▶ [Activity]
Apart from the pictures, every line below is to be set down exactly.

(Before-and-after change data)
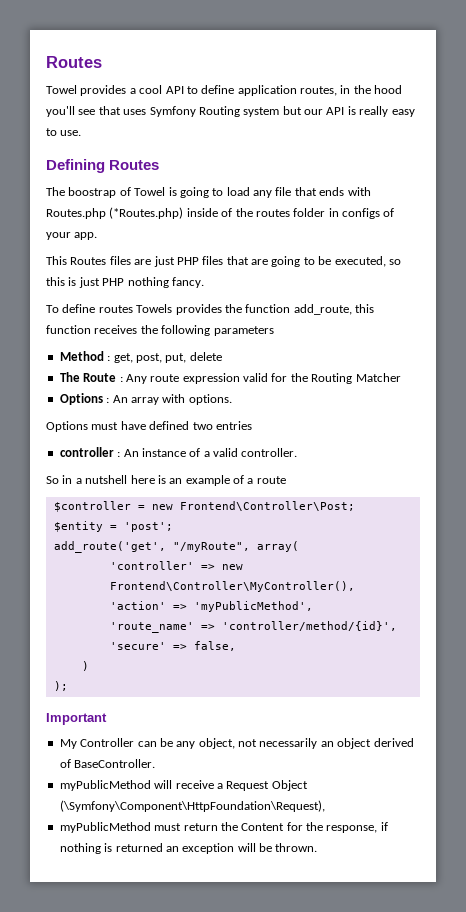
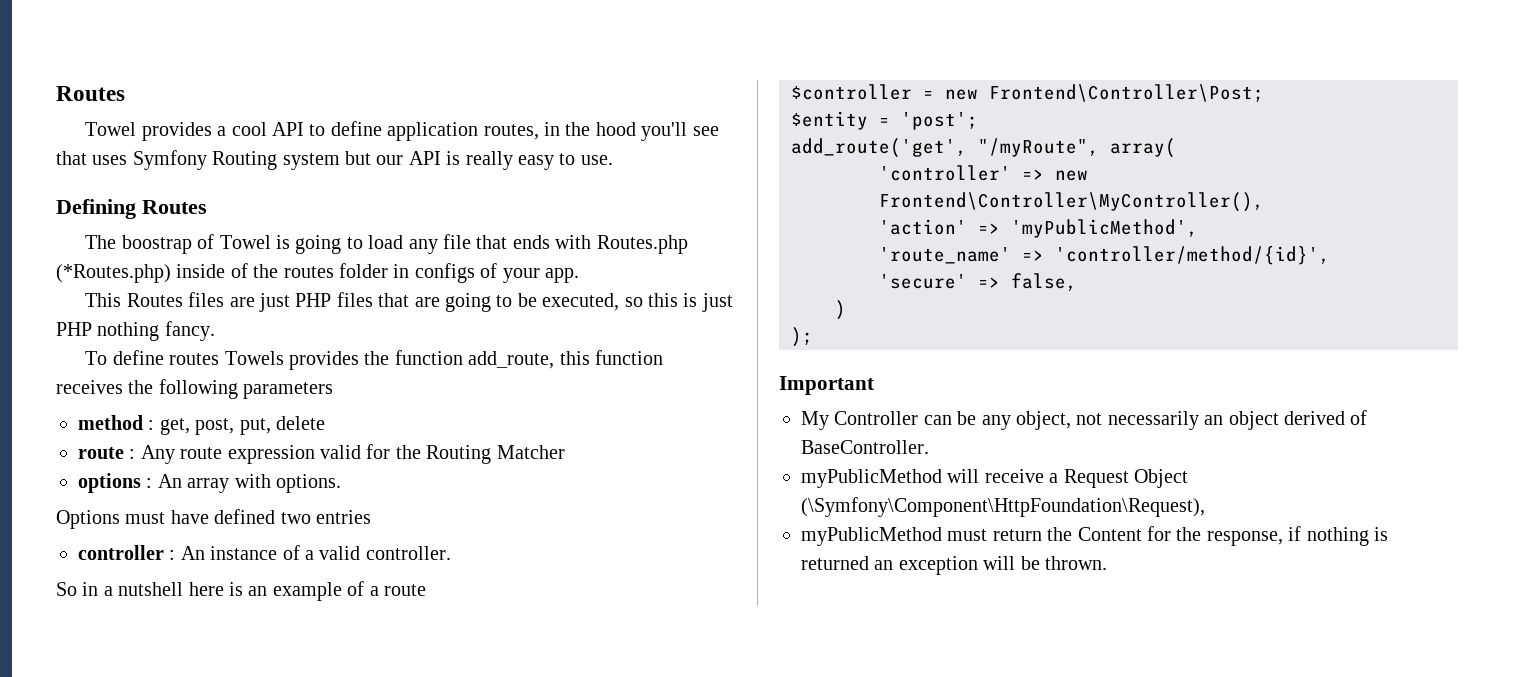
- Method : get, post, put, delete
+ method : get, post, put, delete
- The Route : Any route expression valid for the Routing Matcher
+ route : Any route expression valid for the Routing Matcher
- Options : An array with options.
+ options : An array with options.

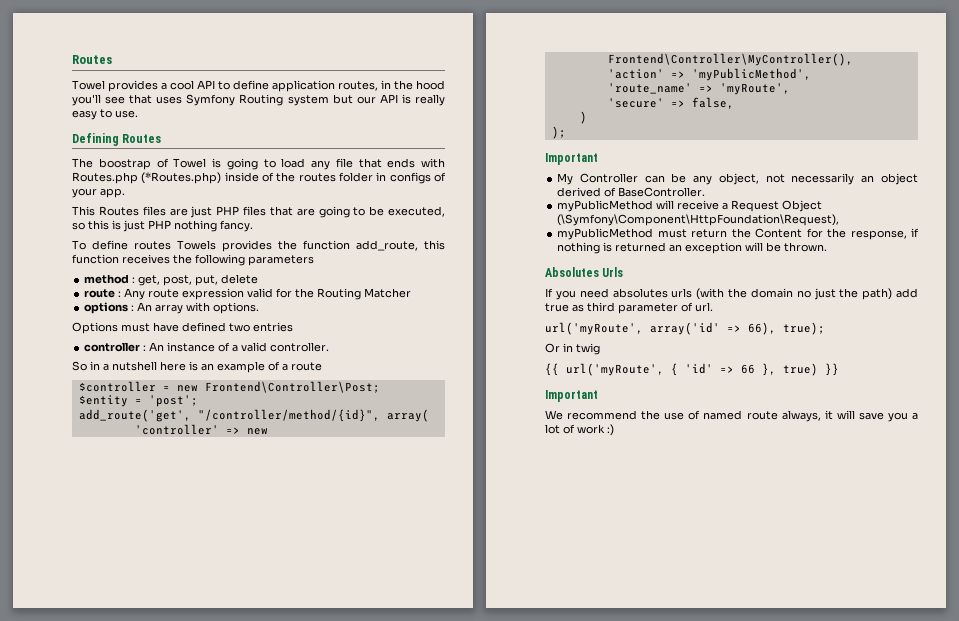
- add_route('get', "/myRoute", array(
+ add_route('get', "/controller/method/{id}", array(
- 'route_name' => 'controller/method/{id}',
+ 'route_name' => 'myRoute',
+ Absolutes Urls
+ If you need absolutes urls (with the domain no just the path) add true as third parameter of url.
+ url('myRoute', array('id' => 66), true);
+ Or in twig
+ {{ url('myRoute', { 'id' => 66 }, true) }}
+ Important
+ We recommend the use of named route always, it will save you a lot of work :)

▶ [Your response]
- Method : get, post, put, delete
+ method : get, post, put, delete
- The Route : Any route expression valid for the Routing Matcher
+ route : Any route expression valid for the Routing Matcher
- Options : An array with options.
+ options : An array with options.

- add_route('get', "/myRoute", array(
+ add_route('get', "/controller/method/{id}", array(
- 'route_name' => 'controller/method/{id}',
+ 'route_name' => 'myRoute',
+ Absolutes Urls
+ If you need absolutes urls (with the domain no just the path) add true as third parameter of url.
+ url('myRoute', array('id' => 66), true);
+ Or in twig
+ {{ url('myRoute', { 'id' => 66 }, true) }}
+ Important
+ We recommend the use of named route always, it will save you a lot of work :)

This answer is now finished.